* **WHAT YOU NEED TO DO**:
For this exercise, transcribe all the records below exactly.

- Opening Delimiter -

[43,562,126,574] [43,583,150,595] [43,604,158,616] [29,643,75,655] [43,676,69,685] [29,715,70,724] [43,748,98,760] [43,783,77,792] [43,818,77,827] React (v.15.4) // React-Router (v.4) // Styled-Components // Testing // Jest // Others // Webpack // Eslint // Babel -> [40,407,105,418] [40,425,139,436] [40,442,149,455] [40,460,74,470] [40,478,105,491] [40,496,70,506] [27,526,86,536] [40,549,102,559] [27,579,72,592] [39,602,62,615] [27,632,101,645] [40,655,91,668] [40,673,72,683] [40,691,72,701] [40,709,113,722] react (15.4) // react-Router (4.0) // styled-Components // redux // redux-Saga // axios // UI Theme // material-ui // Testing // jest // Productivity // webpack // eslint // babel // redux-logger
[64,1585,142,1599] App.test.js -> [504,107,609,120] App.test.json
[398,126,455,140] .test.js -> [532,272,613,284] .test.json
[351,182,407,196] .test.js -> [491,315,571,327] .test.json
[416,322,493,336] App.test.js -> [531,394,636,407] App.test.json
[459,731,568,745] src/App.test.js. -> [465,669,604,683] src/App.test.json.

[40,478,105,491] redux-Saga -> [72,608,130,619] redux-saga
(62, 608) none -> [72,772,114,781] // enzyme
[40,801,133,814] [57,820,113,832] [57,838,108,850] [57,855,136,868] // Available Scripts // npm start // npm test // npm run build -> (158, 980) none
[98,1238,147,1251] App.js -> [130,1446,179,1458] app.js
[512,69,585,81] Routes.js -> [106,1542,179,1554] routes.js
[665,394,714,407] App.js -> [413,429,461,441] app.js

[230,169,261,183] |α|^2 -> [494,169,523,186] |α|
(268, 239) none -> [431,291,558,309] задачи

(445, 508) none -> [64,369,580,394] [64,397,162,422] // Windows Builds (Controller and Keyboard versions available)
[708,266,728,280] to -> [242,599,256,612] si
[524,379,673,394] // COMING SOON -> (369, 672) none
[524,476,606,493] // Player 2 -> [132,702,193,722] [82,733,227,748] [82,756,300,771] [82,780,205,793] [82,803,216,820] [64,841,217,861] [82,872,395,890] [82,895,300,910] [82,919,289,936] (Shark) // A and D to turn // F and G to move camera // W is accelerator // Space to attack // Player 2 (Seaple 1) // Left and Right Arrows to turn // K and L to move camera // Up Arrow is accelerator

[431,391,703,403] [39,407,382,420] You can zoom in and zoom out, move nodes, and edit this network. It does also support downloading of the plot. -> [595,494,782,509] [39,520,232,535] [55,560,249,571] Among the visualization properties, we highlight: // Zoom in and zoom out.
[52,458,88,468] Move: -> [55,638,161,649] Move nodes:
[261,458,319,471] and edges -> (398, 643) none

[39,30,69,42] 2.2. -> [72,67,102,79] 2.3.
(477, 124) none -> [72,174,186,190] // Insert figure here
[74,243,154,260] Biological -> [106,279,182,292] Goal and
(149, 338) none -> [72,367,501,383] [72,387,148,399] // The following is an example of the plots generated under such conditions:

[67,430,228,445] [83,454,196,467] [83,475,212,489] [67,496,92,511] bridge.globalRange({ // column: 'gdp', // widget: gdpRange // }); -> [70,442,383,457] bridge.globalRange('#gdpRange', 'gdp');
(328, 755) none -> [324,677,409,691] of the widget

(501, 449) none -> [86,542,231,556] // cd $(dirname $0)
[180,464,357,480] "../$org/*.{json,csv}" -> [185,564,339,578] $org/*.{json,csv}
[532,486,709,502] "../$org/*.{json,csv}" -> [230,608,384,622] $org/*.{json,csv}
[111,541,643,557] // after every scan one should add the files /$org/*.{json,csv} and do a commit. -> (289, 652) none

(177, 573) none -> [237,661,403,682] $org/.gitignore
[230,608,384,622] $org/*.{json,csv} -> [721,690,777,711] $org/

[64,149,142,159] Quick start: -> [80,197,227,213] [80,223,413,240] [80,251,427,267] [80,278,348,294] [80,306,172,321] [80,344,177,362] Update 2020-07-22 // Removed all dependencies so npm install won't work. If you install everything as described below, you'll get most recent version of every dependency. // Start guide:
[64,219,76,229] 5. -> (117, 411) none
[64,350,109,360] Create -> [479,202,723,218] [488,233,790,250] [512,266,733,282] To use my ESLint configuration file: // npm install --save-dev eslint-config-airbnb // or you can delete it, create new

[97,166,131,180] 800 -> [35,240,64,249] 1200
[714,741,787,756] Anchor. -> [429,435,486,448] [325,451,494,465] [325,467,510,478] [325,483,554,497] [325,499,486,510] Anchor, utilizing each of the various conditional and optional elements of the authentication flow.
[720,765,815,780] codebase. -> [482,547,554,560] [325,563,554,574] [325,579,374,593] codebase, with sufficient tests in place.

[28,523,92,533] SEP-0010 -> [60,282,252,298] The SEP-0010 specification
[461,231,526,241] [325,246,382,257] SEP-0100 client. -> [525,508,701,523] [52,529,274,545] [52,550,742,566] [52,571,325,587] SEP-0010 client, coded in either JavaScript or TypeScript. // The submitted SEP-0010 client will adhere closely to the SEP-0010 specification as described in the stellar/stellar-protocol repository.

- Closing Delimiter -

* **REPLY TO THE EXERCISE**:
[43,562,126,574] [43,583,150,595] [43,604,158,616] [29,643,75,655] [43,676,69,685] [29,715,70,724] [43,748,98,760] [43,783,77,792] [43,818,77,827] React (v.15.4) // React-Router (v.4) // Styled-Components // Testing // Jest // Others // Webpack // Eslint // Babel -> [40,407,105,418] [40,425,139,436] [40,442,149,455] [40,460,74,470] [40,478,105,491] [40,496,70,506] [27,526,86,536] [40,549,102,559] [27,579,72,592] [39,602,62,615] [27,632,101,645] [40,655,91,668] [40,673,72,683] [40,691,72,701] [40,709,113,722] react (15.4) // react-Router (4.0) // styled-Components // redux // redux-Saga // axios // UI Theme // material-ui // Testing // jest // Productivity // webpack // eslint // babel // redux-logger
[64,1585,142,1599] App.test.js -> [504,107,609,120] App.test.json
[398,126,455,140] .test.js -> [532,272,613,284] .test.json
[351,182,407,196] .test.js -> [491,315,571,327] .test.json
[416,322,493,336] App.test.js -> [531,394,636,407] App.test.json
[459,731,568,745] src/App.test.js. -> [465,669,604,683] src/App.test.json.

[40,478,105,491] redux-Saga -> [72,608,130,619] redux-saga
(62, 608) none -> [72,772,114,781] // enzyme
[40,801,133,814] [57,820,113,832] [57,838,108,850] [57,855,136,868] // Available Scripts // npm start // npm test // npm run build -> (158, 980) none
[98,1238,147,1251] App.js -> [130,1446,179,1458] app.js
[512,69,585,81] Routes.js -> [106,1542,179,1554] routes.js
[665,394,714,407] App.js -> [413,429,461,441] app.js

[230,169,261,183] |α|^2 -> [494,169,523,186] |α|
(268, 239) none -> [431,291,558,309] задачи

(445, 508) none -> [64,369,580,394] [64,397,162,422] // Windows Builds (Controller and Keyboard versions available)
[708,266,728,280] to -> [242,599,256,612] si
[524,379,673,394] // COMING SOON -> (369, 672) none
[524,476,606,493] // Player 2 -> [132,702,193,722] [82,733,227,748] [82,756,300,771] [82,780,205,793] [82,803,216,820] [64,841,217,861] [82,872,395,890] [82,895,300,910] [82,919,289,936] (Shark) // A and D to turn // F and G to move camera // W is accelerator // Space to attack // Player 2 (Seaple 1) // Left and Right Arrows to turn // K and L to move camera // Up Arrow is accelerator

[431,391,703,403] [39,407,382,420] You can zoom in and zoom out, move nodes, and edit this network. It does also support downloading of the plot. -> [595,494,782,509] [39,520,232,535] [55,560,249,571] Among the visualization properties, we highlight: // Zoom in and zoom out.
[52,458,88,468] Move: -> [55,638,161,649] Move nodes:
[261,458,319,471] and edges -> (398, 643) none

[39,30,69,42] 2.2. -> [72,67,102,79] 2.3.
(477, 124) none -> [72,174,186,190] // Insert figure here
[74,243,154,260] Biological -> [106,279,182,292] Goal and
(149, 338) none -> [72,367,501,383] [72,387,148,399] // The following is an example of the plots generated under such conditions:

[67,430,228,445] [83,454,196,467] [83,475,212,489] [67,496,92,511] bridge.globalRange({ // column: 'gdp', // widget: gdpRange // }); -> [70,442,383,457] bridge.globalRange('#gdpRange', 'gdp');
(328, 755) none -> [324,677,409,691] of the widget

(501, 449) none -> [86,542,231,556] // cd $(dirname $0)
[180,464,357,480] "../$org/*.{json,csv}" -> [185,564,339,578] $org/*.{json,csv}
[532,486,709,502] "../$org/*.{json,csv}" -> [230,608,384,622] $org/*.{json,csv}
[111,541,643,557] // after every scan one should add the files /$org/*.{json,csv} and do a commit. -> (289, 652) none

(177, 573) none -> [237,661,403,682] $org/.gitignore
[230,608,384,622] $org/*.{json,csv} -> [721,690,777,711] $org/

[64,149,142,159] Quick start: -> [80,197,227,213] [80,223,413,240] [80,251,427,267] [80,278,348,294] [80,306,172,321] [80,344,177,362] Update 2020-07-22 // Removed all dependencies so npm install won't work. If you install everything as described below, you'll get most recent version of every dependency. // Start guide:
[64,219,76,229] 5. -> (117, 411) none
[64,350,109,360] Create -> [479,202,723,218] [488,233,790,250] [512,266,733,282] To use my ESLint configuration file: // npm install --save-dev eslint-config-airbnb // or you can delete it, create new

[97,166,131,180] 800 -> [35,240,64,249] 1200
[714,741,787,756] Anchor. -> [429,435,486,448] [325,451,494,465] [325,467,510,478] [325,483,554,497] [325,499,486,510] Anchor, utilizing each of the various conditional and optional elements of the authentication flow.
[720,765,815,780] codebase. -> [482,547,554,560] [325,563,554,574] [325,579,374,593] codebase, with sufficient tests in place.

[28,523,92,533] SEP-0010 -> [60,282,252,298] The SEP-0010 specification
[461,231,526,241] [325,246,382,257] SEP-0100 client. -> [525,508,701,523] [52,529,274,545] [52,550,742,566] [52,571,325,587] SEP-0010 client, coded in either JavaScript or TypeScript. // The submitted SEP-0010 client will adhere closely to the SEP-0010 specification as described in the stellar/stellar-protocol repository.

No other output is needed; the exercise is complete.